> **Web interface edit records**
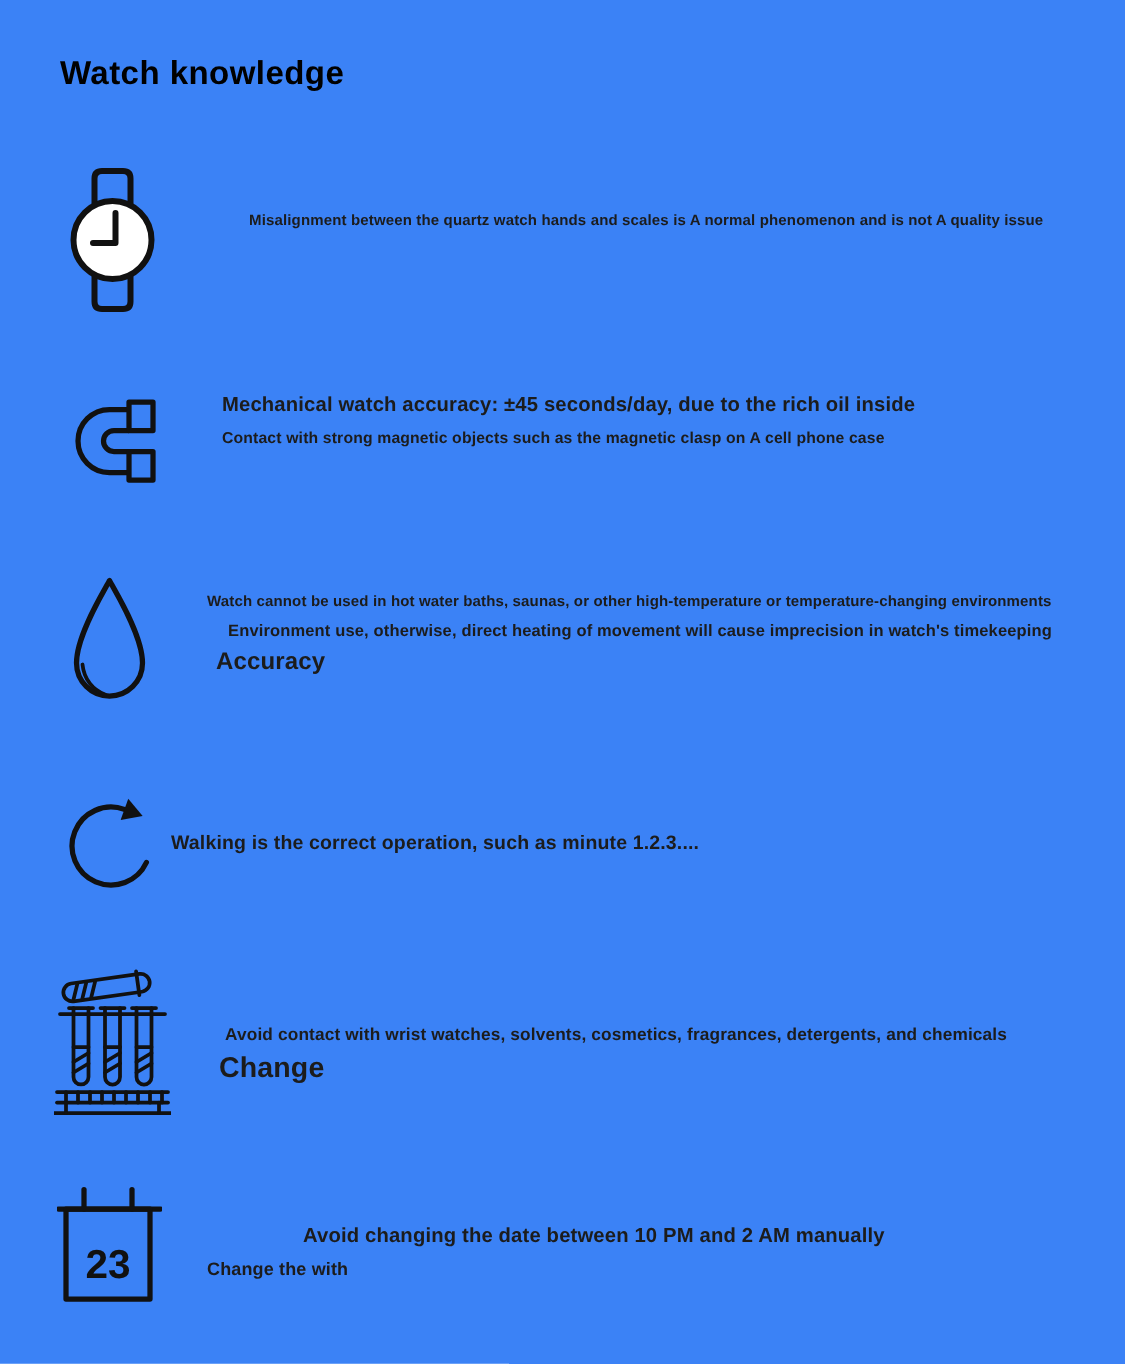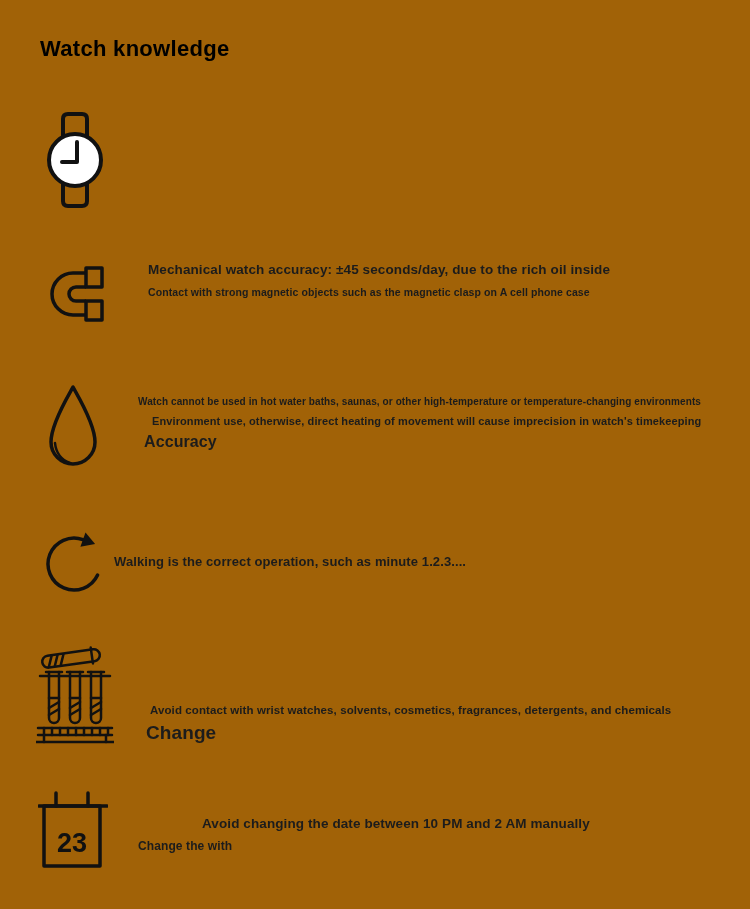--- a/index.html
+++ b/index.html
@@ -8,7 +8,7 @@
     background: #ffffff;
     font-family: "Liberation Sans", sans-serif;
   }
-  .page { position: absolute; left: 0; top: 0; width: 750px; height: 909px; overflow: hidden; background: #a16207; }
+  .page { position: absolute; left: 0; top: 0; width: 750px; height: 909px; overflow: hidden; background: #3b82f6; }
   .abs { position: absolute; }
   .title { margin: 0; font-size: 22px; font-weight: bold; color: #000; letter-spacing: .3px; }
   .txt p { margin: 0; font-weight: bold; color: #1c1c1c; white-space: nowrap; letter-spacing: .1px; }

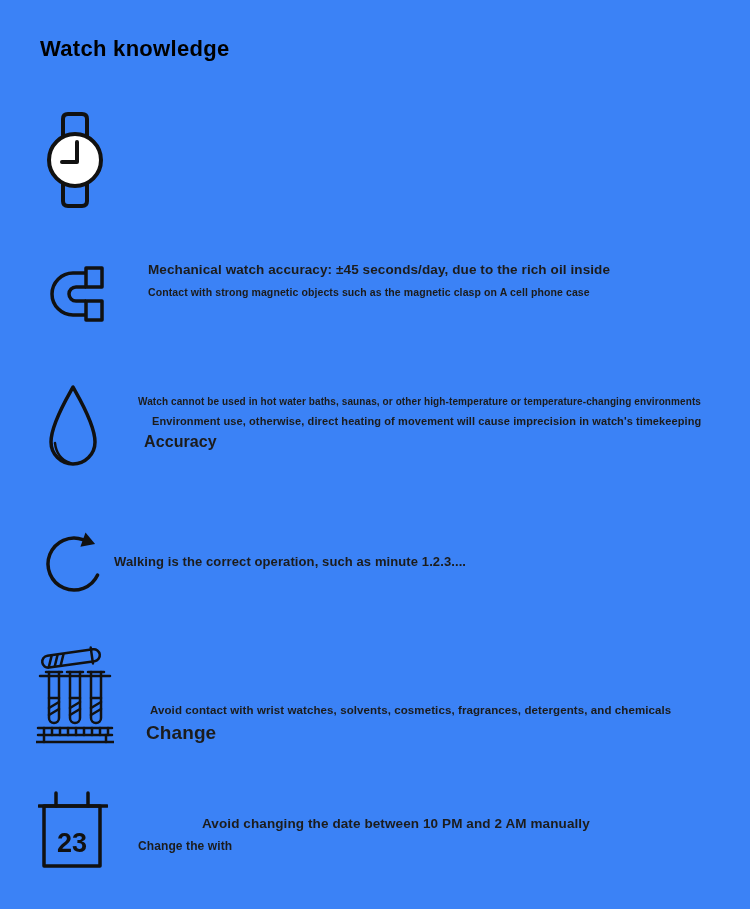--- a/index.html
+++ b/index.html
@@ -33,6 +33,7 @@
       </svg>
     </div>
     <div class="abs txt" style="left:148px;top:142px">
+      <p style="font-size:10px;margin-left:18px">Misalignment between the quartz watch hands and scales is A normal phenomenon and is not A quality issue</p>
     </div>
   </div>
 

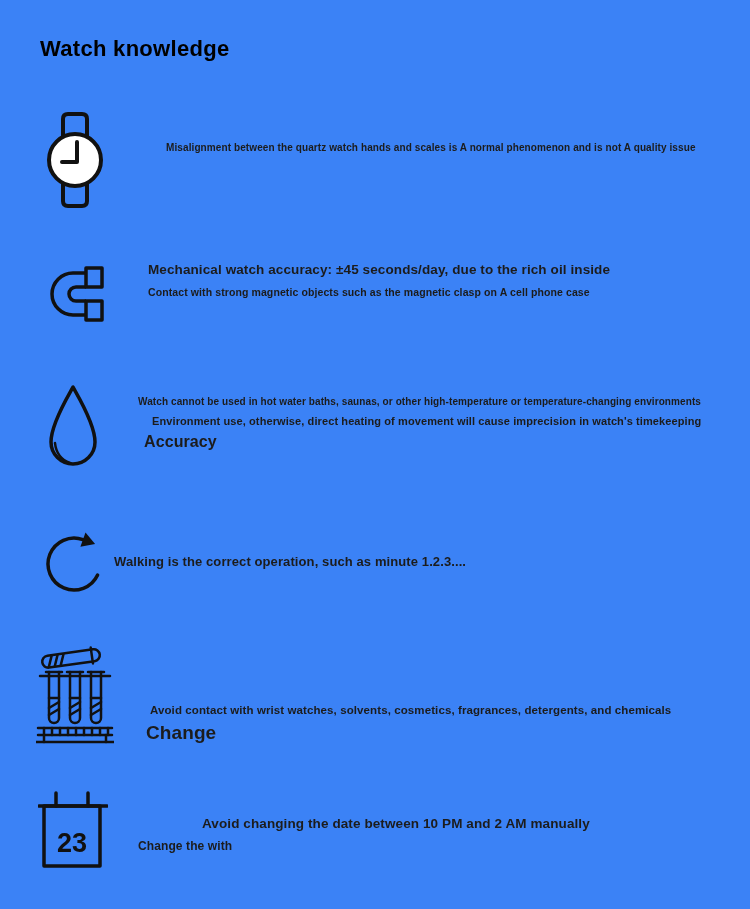--- a/index.html
+++ b/index.html
@@ -130,7 +130,7 @@
         </g>
       </svg>
     </div>
-    <div class="abs txt" style="left:146px;top:704px">
+    <div class="abs txt" style="left:146px;top:684px">
       <p style="font-size:11.5px;margin-left:4px">Avoid contact with wrist watches, solvents, cosmetics, fragrances, detergents, and chemicals</p>
       <p style="font-size:19px;margin-top:6px">Change</p>
     </div>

> **Problem to solve**
Wherever a picture appears in the data, please drop it and retype the rest exactly.

> **Response box**
--- a/index.html
+++ b/index.html
@@ -8,7 +8,7 @@
     background: #ffffff;
     font-family: "Liberation Sans", sans-serif;
   }
-  .page { position: absolute; left: 0; top: 0; width: 750px; height: 909px; overflow: hidden; background: #a16207; }
+  .page { position: absolute; left: 0; top: 0; width: 750px; height: 909px; overflow: hidden; background: #3b82f6; }
   .abs { position: absolute; }
   .title { margin: 0; font-size: 22px; font-weight: bold; color: #000; letter-spacing: .3px; }
   .txt p { margin: 0; font-weight: bold; color: #1c1c1c; white-space: nowrap; letter-spacing: .1px; }

--- a/index.html
+++ b/index.html
@@ -33,6 +33,7 @@
       </svg>
     </div>
     <div class="abs txt" style="left:148px;top:142px">
+      <p style="font-size:10px;margin-left:18px">Misalignment between the quartz watch hands and scales is A normal phenomenon and is not A quality issue</p>
     </div>
   </div>
 

--- a/index.html
+++ b/index.html
@@ -130,7 +130,7 @@
         </g>
       </svg>
     </div>
-    <div class="abs txt" style="left:146px;top:704px">
+    <div class="abs txt" style="left:146px;top:684px">
       <p style="font-size:11.5px;margin-left:4px">Avoid contact with wrist watches, solvents, cosmetics, fragrances, detergents, and chemicals</p>
       <p style="font-size:19px;margin-top:6px">Change</p>
     </div>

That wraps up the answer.